Saved data entries
---*---

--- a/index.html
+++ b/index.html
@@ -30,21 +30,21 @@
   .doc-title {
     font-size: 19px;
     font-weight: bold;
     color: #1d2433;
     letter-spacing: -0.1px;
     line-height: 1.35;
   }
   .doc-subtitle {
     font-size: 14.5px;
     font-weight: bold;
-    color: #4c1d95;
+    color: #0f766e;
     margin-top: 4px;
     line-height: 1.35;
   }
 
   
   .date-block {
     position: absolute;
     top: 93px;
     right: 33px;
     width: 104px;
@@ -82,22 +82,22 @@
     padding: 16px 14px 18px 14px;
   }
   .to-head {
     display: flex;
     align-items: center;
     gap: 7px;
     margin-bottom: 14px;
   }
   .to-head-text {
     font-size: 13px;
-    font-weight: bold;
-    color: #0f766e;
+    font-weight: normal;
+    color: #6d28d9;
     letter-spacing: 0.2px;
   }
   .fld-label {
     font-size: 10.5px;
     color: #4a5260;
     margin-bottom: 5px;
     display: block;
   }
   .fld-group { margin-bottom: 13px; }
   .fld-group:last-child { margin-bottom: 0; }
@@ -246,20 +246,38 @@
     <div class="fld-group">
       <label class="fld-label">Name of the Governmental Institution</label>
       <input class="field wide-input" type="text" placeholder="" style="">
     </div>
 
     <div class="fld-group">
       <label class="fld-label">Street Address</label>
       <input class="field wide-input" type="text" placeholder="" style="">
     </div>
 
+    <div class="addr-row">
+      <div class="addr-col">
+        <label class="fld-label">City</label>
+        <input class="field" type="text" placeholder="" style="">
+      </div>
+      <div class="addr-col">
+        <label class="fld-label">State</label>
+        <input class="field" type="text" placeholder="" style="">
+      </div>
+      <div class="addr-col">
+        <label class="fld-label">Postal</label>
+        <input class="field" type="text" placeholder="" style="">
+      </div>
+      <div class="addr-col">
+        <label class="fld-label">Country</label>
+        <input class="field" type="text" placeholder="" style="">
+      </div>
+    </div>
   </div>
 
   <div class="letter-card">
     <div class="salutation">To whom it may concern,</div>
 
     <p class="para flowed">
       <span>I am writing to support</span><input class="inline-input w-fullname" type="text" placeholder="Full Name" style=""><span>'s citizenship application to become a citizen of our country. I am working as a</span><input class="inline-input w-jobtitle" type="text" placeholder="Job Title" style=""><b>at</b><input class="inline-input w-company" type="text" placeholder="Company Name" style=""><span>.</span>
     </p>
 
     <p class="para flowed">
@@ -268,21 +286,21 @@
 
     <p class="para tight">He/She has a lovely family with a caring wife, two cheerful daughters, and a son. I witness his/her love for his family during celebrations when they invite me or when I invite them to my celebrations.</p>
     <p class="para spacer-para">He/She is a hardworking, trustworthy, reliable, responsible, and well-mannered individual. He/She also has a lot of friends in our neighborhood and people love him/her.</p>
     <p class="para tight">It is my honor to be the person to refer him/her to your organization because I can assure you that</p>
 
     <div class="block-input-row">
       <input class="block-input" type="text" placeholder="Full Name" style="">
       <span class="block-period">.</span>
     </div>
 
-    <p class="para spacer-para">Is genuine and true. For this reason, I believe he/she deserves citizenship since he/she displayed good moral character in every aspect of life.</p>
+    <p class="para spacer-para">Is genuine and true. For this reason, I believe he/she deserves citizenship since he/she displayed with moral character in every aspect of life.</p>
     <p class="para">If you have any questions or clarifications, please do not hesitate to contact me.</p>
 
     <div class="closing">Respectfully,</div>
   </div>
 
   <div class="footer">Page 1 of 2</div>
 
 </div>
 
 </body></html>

---*---

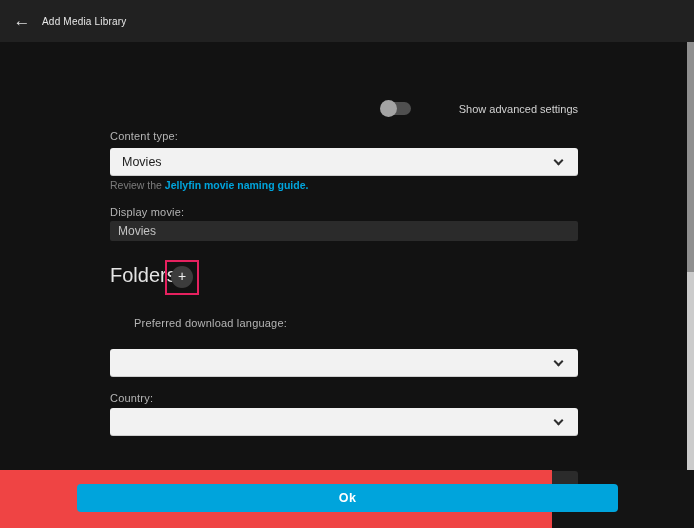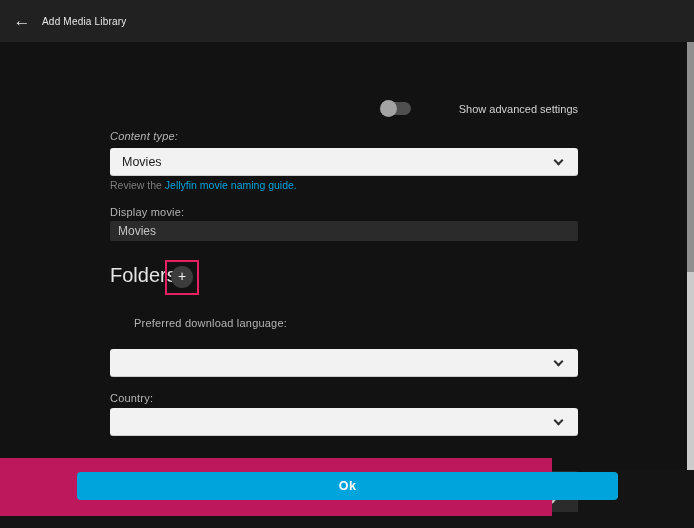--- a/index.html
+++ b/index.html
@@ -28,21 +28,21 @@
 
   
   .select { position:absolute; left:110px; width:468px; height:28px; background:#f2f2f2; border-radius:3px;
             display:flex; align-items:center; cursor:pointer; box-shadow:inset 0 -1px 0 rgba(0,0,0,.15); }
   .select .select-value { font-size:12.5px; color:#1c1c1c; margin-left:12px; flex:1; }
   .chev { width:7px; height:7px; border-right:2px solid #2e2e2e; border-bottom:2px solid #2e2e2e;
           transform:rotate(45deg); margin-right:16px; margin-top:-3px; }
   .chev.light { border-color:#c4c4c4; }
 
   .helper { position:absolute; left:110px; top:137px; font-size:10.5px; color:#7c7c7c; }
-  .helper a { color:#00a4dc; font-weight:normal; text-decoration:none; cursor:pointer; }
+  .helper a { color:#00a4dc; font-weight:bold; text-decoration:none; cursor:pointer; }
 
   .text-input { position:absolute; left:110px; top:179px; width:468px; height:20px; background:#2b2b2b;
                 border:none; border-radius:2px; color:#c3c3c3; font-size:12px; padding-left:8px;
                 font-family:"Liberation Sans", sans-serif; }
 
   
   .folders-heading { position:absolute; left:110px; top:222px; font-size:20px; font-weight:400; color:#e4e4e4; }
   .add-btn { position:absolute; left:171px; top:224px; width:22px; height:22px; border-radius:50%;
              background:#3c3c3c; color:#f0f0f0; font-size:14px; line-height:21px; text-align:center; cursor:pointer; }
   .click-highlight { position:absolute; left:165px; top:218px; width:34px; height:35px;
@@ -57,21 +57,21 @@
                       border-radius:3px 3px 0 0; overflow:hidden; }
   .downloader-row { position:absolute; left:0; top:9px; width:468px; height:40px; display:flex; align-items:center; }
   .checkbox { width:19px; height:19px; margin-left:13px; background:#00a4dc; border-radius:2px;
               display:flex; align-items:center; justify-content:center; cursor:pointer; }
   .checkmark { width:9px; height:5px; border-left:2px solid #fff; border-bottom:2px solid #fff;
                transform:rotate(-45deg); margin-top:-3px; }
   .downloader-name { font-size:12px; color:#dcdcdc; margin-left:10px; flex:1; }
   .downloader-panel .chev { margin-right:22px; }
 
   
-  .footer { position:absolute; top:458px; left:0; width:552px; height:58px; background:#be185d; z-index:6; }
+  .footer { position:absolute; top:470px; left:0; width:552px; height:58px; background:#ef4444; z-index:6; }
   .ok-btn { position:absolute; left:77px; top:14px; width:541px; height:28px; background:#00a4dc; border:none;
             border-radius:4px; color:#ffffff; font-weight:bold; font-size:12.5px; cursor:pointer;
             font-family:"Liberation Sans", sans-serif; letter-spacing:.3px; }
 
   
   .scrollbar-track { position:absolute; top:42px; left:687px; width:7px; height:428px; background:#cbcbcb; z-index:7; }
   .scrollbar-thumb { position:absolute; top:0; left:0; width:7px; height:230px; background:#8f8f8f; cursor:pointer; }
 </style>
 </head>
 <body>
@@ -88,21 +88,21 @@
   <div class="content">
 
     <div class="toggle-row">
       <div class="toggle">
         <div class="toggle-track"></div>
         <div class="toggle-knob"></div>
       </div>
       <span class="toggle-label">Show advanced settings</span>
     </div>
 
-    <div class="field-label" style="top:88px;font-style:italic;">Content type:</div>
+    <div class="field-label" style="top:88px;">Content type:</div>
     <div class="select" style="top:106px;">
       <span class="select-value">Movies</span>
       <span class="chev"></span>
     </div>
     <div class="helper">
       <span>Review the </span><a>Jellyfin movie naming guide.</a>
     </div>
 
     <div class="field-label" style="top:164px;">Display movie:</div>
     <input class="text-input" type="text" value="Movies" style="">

---*---

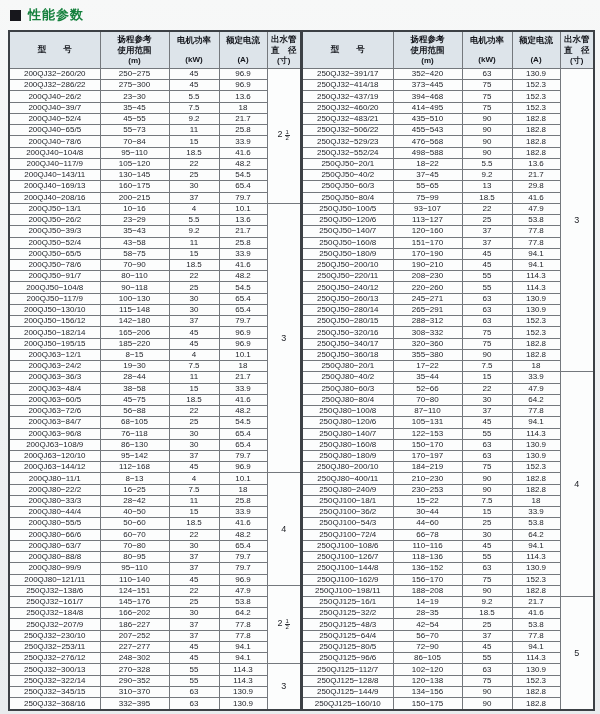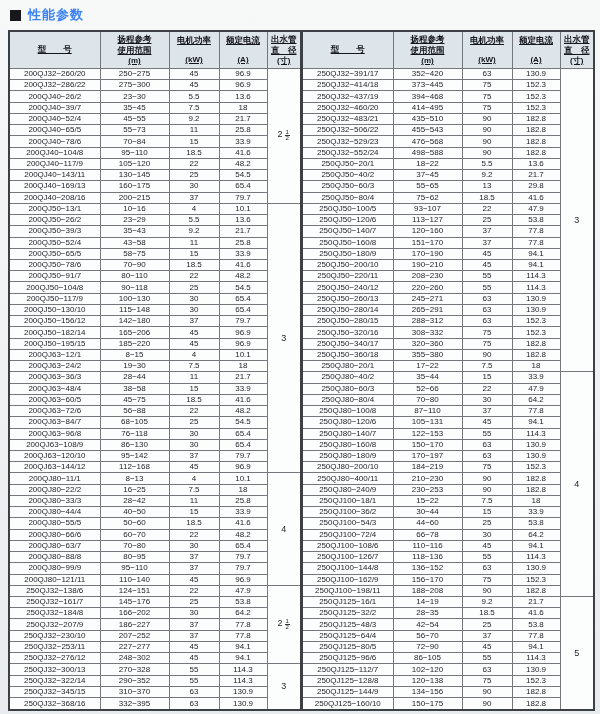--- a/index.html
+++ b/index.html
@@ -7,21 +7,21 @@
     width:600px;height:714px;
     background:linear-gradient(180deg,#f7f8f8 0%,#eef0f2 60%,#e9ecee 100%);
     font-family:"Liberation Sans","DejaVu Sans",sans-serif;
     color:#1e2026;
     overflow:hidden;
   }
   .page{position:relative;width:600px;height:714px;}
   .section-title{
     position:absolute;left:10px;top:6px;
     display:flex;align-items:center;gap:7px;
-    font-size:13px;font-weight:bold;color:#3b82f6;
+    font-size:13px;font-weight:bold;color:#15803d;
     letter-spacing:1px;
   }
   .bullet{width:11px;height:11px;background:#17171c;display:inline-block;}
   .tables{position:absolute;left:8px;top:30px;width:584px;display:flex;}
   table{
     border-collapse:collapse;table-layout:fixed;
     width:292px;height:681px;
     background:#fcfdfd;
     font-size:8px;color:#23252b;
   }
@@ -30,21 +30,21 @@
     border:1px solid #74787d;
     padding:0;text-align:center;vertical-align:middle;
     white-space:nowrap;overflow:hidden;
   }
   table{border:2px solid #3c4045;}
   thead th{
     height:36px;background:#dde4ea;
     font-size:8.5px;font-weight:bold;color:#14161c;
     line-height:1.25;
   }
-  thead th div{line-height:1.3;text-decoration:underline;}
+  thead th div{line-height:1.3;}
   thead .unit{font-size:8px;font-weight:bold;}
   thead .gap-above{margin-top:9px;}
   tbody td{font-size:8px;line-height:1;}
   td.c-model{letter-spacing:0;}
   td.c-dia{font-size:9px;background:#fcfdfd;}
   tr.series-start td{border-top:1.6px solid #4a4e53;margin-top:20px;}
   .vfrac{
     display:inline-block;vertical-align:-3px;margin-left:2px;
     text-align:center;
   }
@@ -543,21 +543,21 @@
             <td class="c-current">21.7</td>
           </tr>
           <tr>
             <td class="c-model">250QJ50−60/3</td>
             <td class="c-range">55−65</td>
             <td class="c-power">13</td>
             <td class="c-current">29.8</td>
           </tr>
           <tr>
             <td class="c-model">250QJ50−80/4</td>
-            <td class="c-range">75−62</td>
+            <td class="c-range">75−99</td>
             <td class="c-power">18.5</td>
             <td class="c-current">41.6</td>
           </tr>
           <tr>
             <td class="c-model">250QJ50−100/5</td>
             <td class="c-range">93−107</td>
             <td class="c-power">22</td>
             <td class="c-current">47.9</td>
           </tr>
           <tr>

---*---

EXERCISE GOAL:
Filter the records above and copy every line that contains the word "footer".

EXERCISE SOLUTION:
   <div class="footer">Page 1 of 2</div>
-  .footer { position:absolute; top:458px; left:0; width:552px; height:58px; background:#be185d; z-index:6; }
+  .footer { position:absolute; top:470px; left:0; width:552px; height:58px; background:#ef4444; z-index:6; }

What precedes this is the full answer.